Tuesday, August 14, 2012

Best airport, aww c'mon


BEST, WE just cannot be.
So we make out the best even for just also-ran finishes.
Hence, the Filipino nation going gaga over Shamcey Supsup’s 3rd runner-up finish in the 2011 Miss Universe pageant.
Hence, finding major, major accomplishment in Venus Raj’s placing 4th runner-up  in the 2010  edition of the same contest.
Closer home, the 4th place ranking of City of San Fernando Mayor Oscar S. Rodriguez is more than enough reason to append to his name the honorific “world class.”
Worst, we have the penchant to be.
Topping the corruption and impunity indices in this part of the globe, year after year.
Worst as worst can only be.
Setting the record for the most number of journalists killed in a single incident, in all the world, in all of history.  
Worst even in aviation facility.
The Ninoy Aquino International Airport voted the world’s worst airport for 2011 in a global poll conducted by The Guide to Sleeping in Airports, a site that reviews the quality and facilities of the world’s airports.     
Mired in the worst-to-be, 4th    and 3rd finishes are indeed enough cause for revelry.
It takes no surprise thus for the salutatory and congratulatory paroxysm that greeted the news of the Clark International Airport ranking 3rd in the "World's Best Airport Freezone" list of fDi Magazine contained in its "Global Free Zones of the Future 2012/13" report.   
Published by the Financial Times Business Group of London, fDi Magazine is a bi-monthly news and foreign direct investment publication.
Also cited in the same report was the Clark Freeport Zone as the 8th best freeport zone in the world, with Dubai Airport Free Zone being named the best.
This is no denigration of the recognition given the CIA. Nor is it to demean the giver. It is just to put the citation in context.
By its very nomenclature – best airport freezones – the recognition has little, if anything, to do with infrastructure and facilities or services. It has everything to do with location, location, location.
And location is Clark’s best asset, its expanse, its accessibility, aye, its equidistance to and from major regional destinations, its being at the very pith of a freeport. By accident of geography therefore, the Clark International Airport is already “it” when it comes to airport freezones.
So, what is there to celebrate in the recognition of what has always been there?
If any, this is a cause for another barrage of tirades against the Clark International Airport Corp. for failing to tap the full potential of the Clark airport to be not only the nation’s premier international gateway, but among the Asia-Pacific region’s best. That potential all obvious in the aforecited accident of geography.
No other airport in the region is as centrally located as Clark, spanning distances within 1.5 hours to 3.5 hours max, from Kota Kinabalu, Hong Kong and Macau, to Bangkok, Singapore and Kuala Lumpur.
Indeed, what is there to celebrate in the recognition of what has always been a given fact?
If any, the only consolation we can get out of this “World’s Best Airport Freezone” citation is the public acknowledgment coming from Malacanang that government is working to improve the airport’s facilities.
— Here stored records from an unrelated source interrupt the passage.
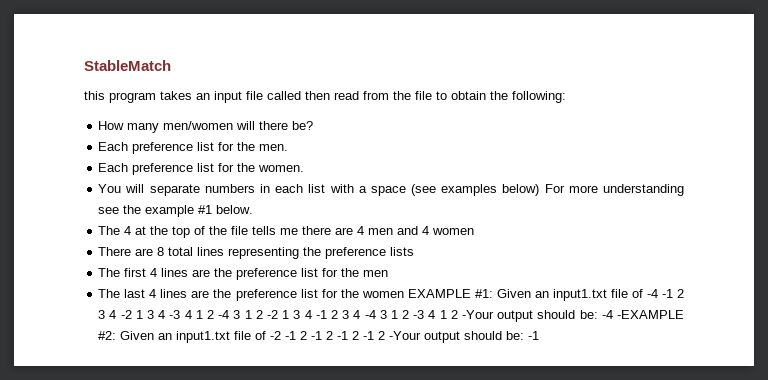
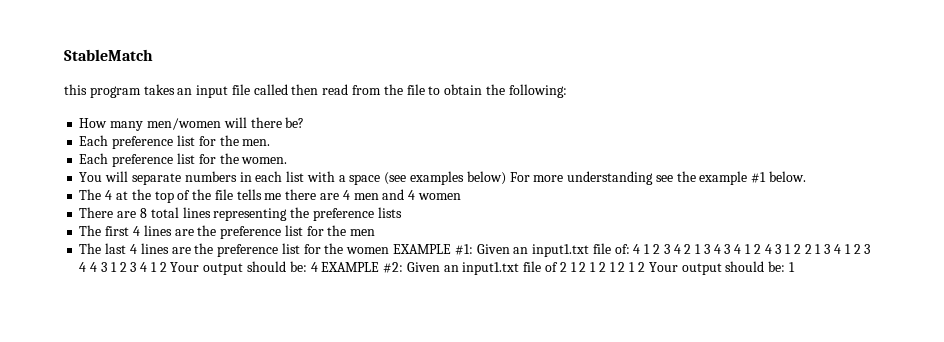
[631,289,684,298] [98,310,684,322] of -4 -1 2 3 4 -2 1 3 4 -3 4 1 2 -4 3 1 2 -2 1 3 4 -1 2 3 4 -4 3 1 2 -3 4 1 2 -Your output should be: -4 -EXAMPLE -> [614,244,871,254] [79,261,380,275] of: 4 1 2 3 4 2 1 3 4 3 4 1 2 4 3 1 2 2 1 3 4 1 2 3 4 4 3 1 2 3 4 1 2 Your output should be: 4 EXAMPLE
[270,331,540,343] -2 -1 2 -1 2 -1 2 -1 2 -Your output should be: -1 -> [559,261,795,275] 2 1 2 1 2 1 2 1 2 Your output should be: 1

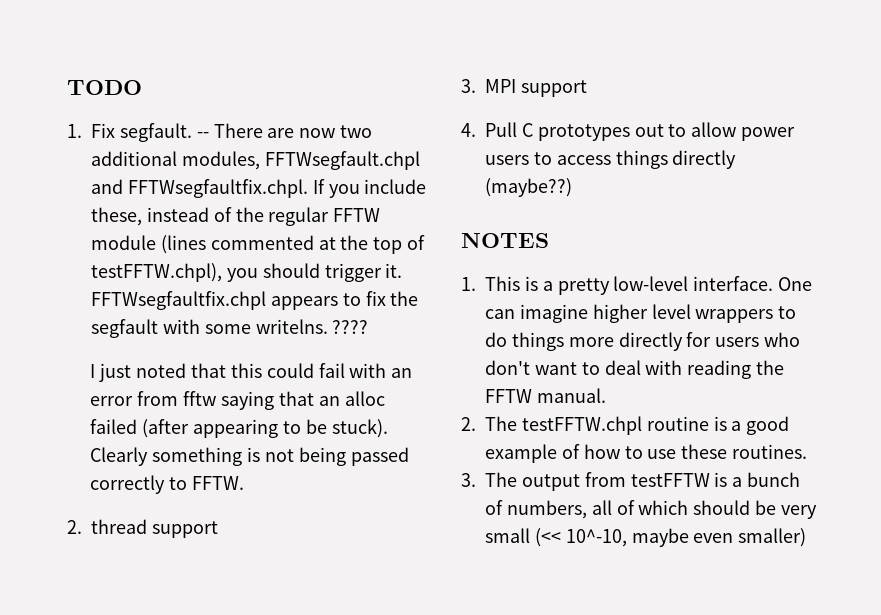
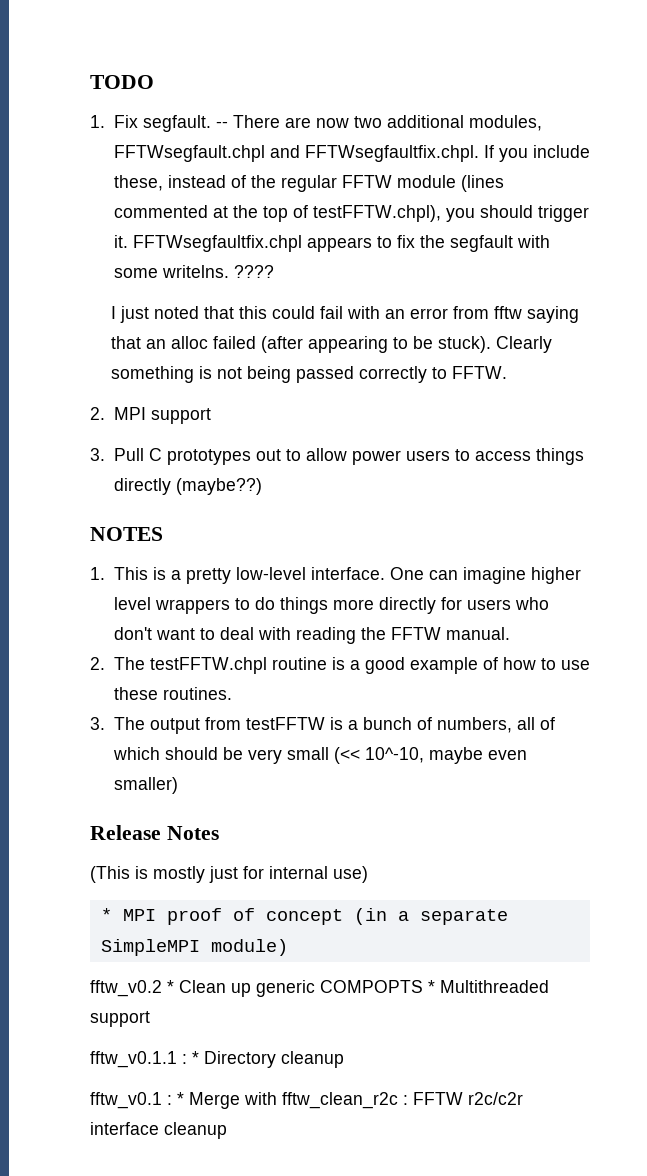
[91,519,218,538] [461,79,476,93] thread support // 3. -> (105, 413) none
[461,123,476,137] 4. -> [90,448,105,461] 3.
(807, 537) none -> [90,825,219,840] [90,866,368,883] [100,908,508,925] [100,939,288,956] [90,980,549,997] [90,1011,150,1027] [90,1051,344,1068] [90,1092,523,1109] [90,1122,227,1139] // Release Notes // (This is mostly just for internal use) // * MPI proof of concept (in a separate SimpleMPI module) // fftw_v0.2 * Clean up generic COMPOPTS * Multithreaded support // fftw_v0.1.1 : * Directory cleanup // fftw_v0.1 : * Merge with fftw_clean_r2c : FFTW r2c/c2r interface cleanup

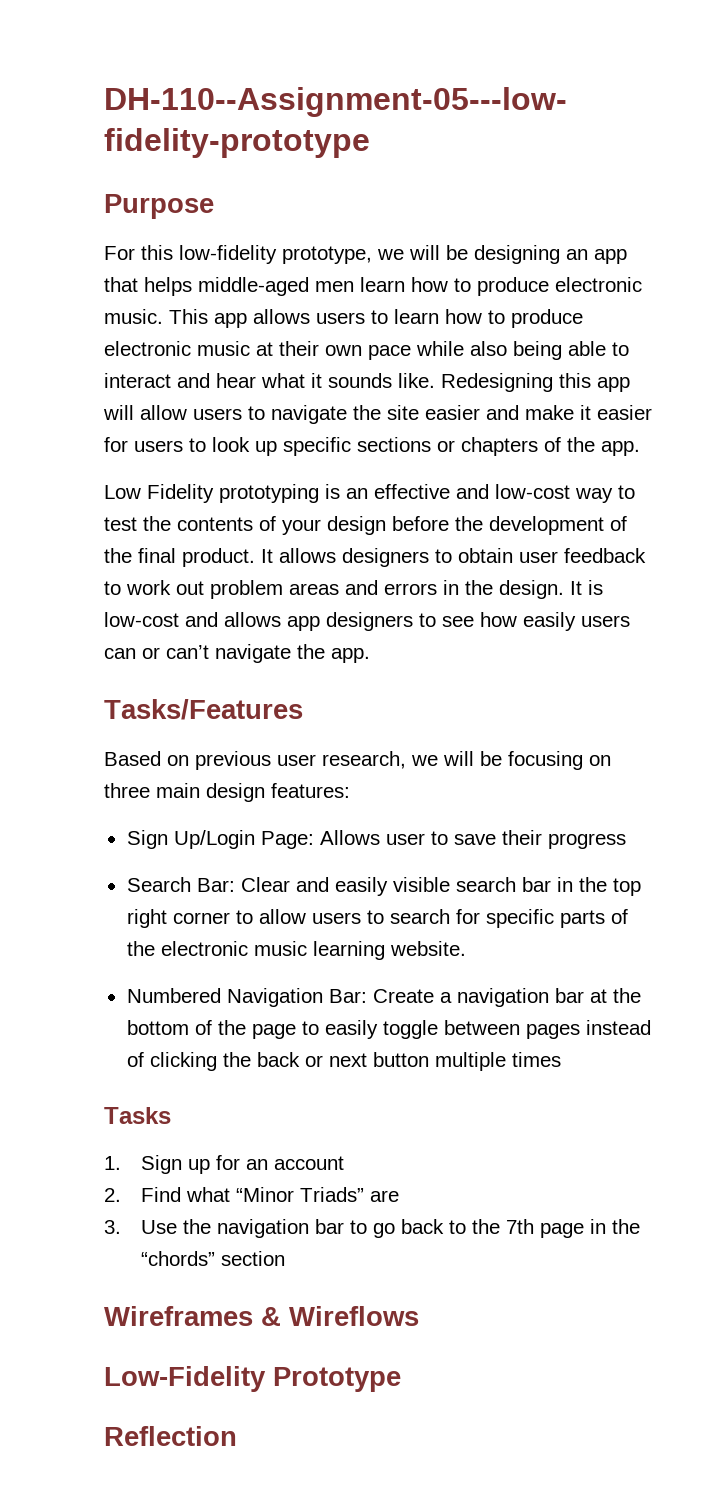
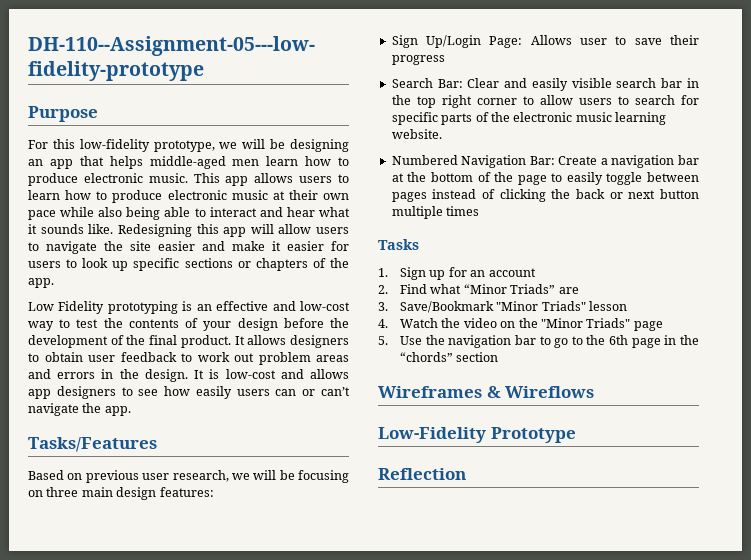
(121, 1227) none -> [400,301,628,313] [378,318,663,331] [378,336,388,345] Save/Bookmark "Minor Triads" lesson // 4. Watch the video on the "Minor Triads" page // 5.
[401,1219,445,1234] back -> (569, 343) none
[506,1219,535,1234] 7th -> [609,335,629,345] 6th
"We welcome the assessment made by the London Financial Times Group. Certainly, we are in the process of improving our airport facilities... That has been the commitment made by Transportation and Communications Secretary Mar Roxas to the President and, therefore, the said agency will exert all its best efforts to improve the facilities of not only Clark but also the other airports." So Presidential Spokesperson Edwin Lacierda said.
On second thought, no consolation with Roxas mentioned there.
So what is Roxas concretely showing at the Clark International Airport for that “commitment made to the President”?
So sorry to sound grouchy, but with Roxas, there simply is no way for the Clark International Airport to ever become what it is destined to be – the Philippines’ premier international gateway.
Why, for over a year now as chairman of the board of CIAC, has Roxas even attended just one board meeting?
That just shows how (un)committed this loser is when it comes to anything Clark.
As anything and everything good at the Clark International Airport happen despite Roxas, so anything and everything bad happen because of Roxas.    
Roxas is the albatross around the President’s neck.
The earlier PNoy takes cognizance of this, the better for the people of Central and Northern Luzon.
The later PNoy realizes this, the better for Jejomar Binay. You’re a dummy if you still ask why.